[Supplied records Boundary: Start]

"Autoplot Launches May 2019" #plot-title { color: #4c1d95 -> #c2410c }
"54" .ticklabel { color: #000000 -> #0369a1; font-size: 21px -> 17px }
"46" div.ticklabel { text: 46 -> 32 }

[Supplied records Boundary: End]
[Supplied records Boundary: Start]

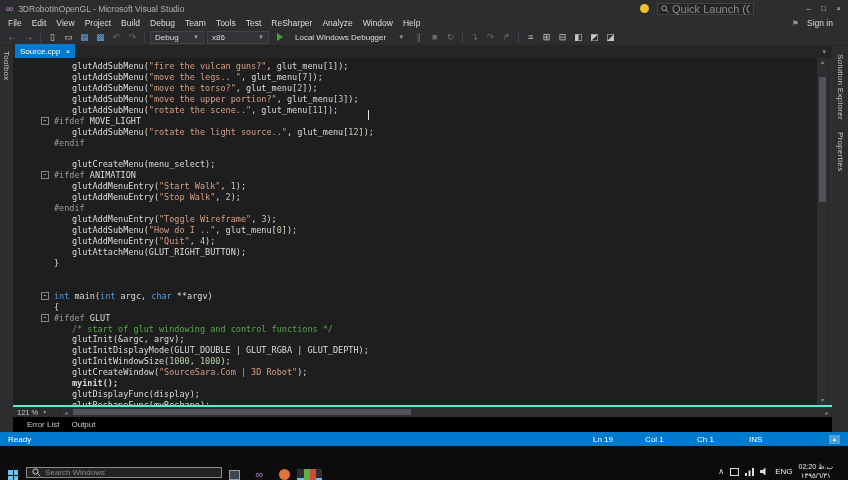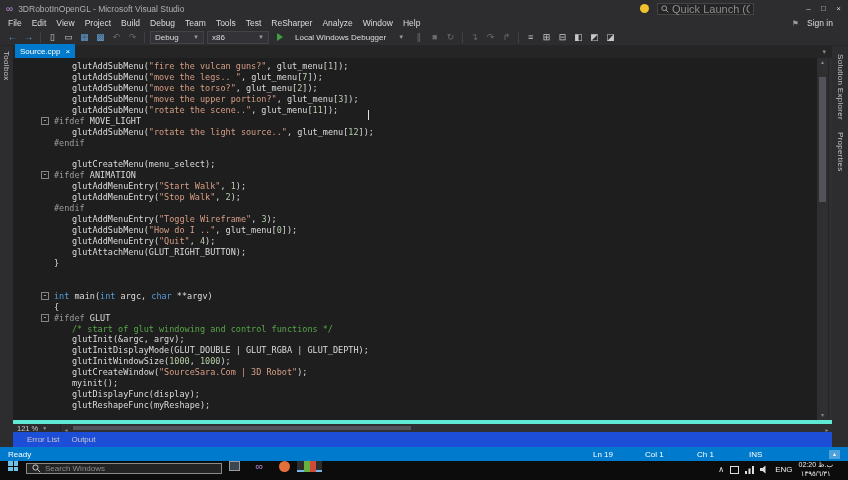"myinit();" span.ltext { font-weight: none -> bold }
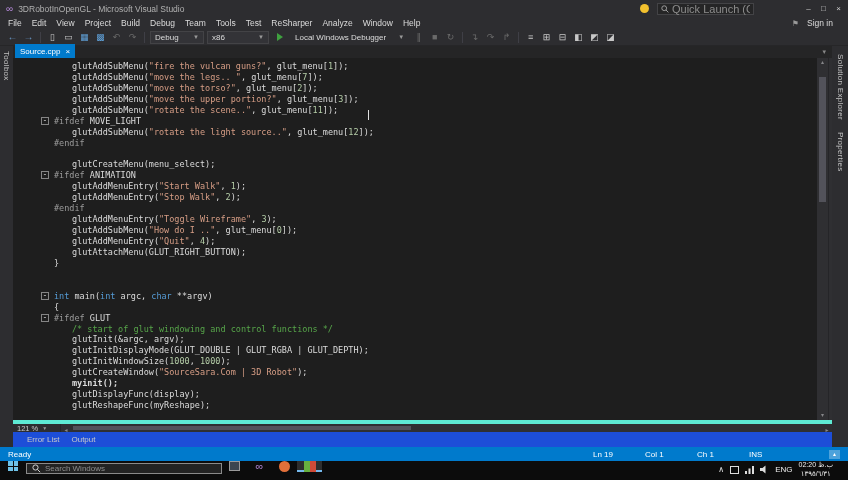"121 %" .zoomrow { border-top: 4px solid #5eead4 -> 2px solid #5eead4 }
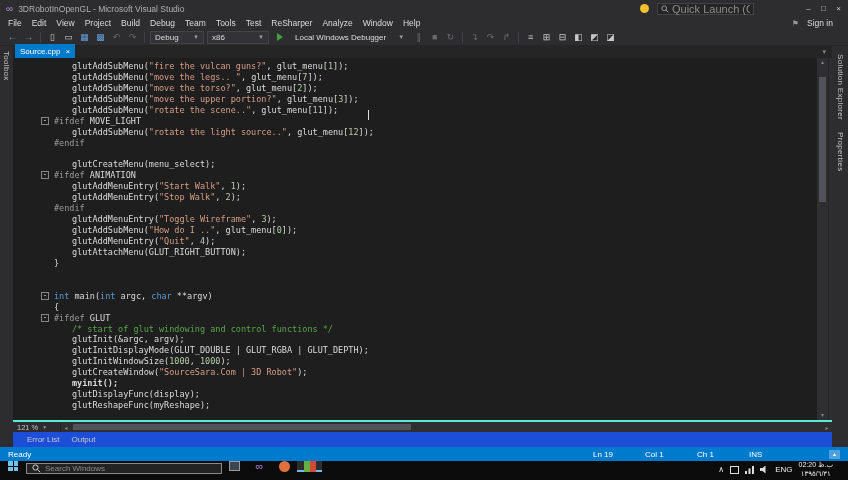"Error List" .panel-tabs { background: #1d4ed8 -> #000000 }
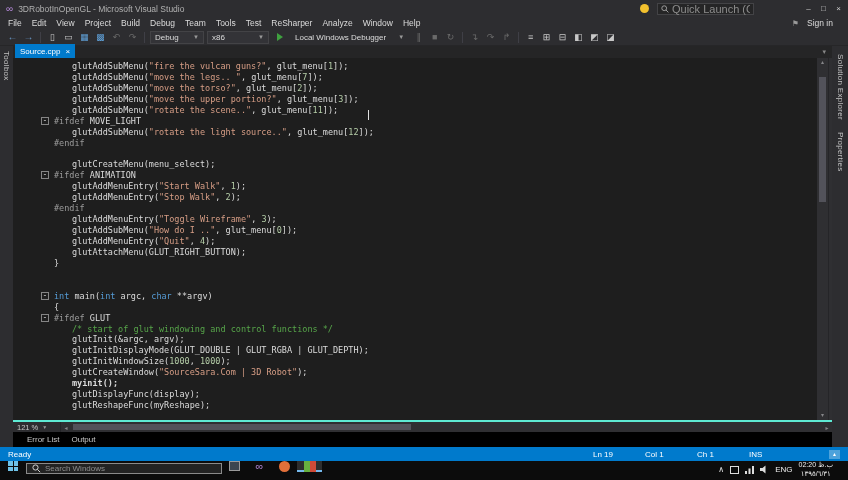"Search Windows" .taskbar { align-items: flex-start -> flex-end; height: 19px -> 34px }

[Supplied records Boundary: End]

[Task to carry out]: Only the number is wanted: how many lines in the data include the word "color"?

[Written answer]: 2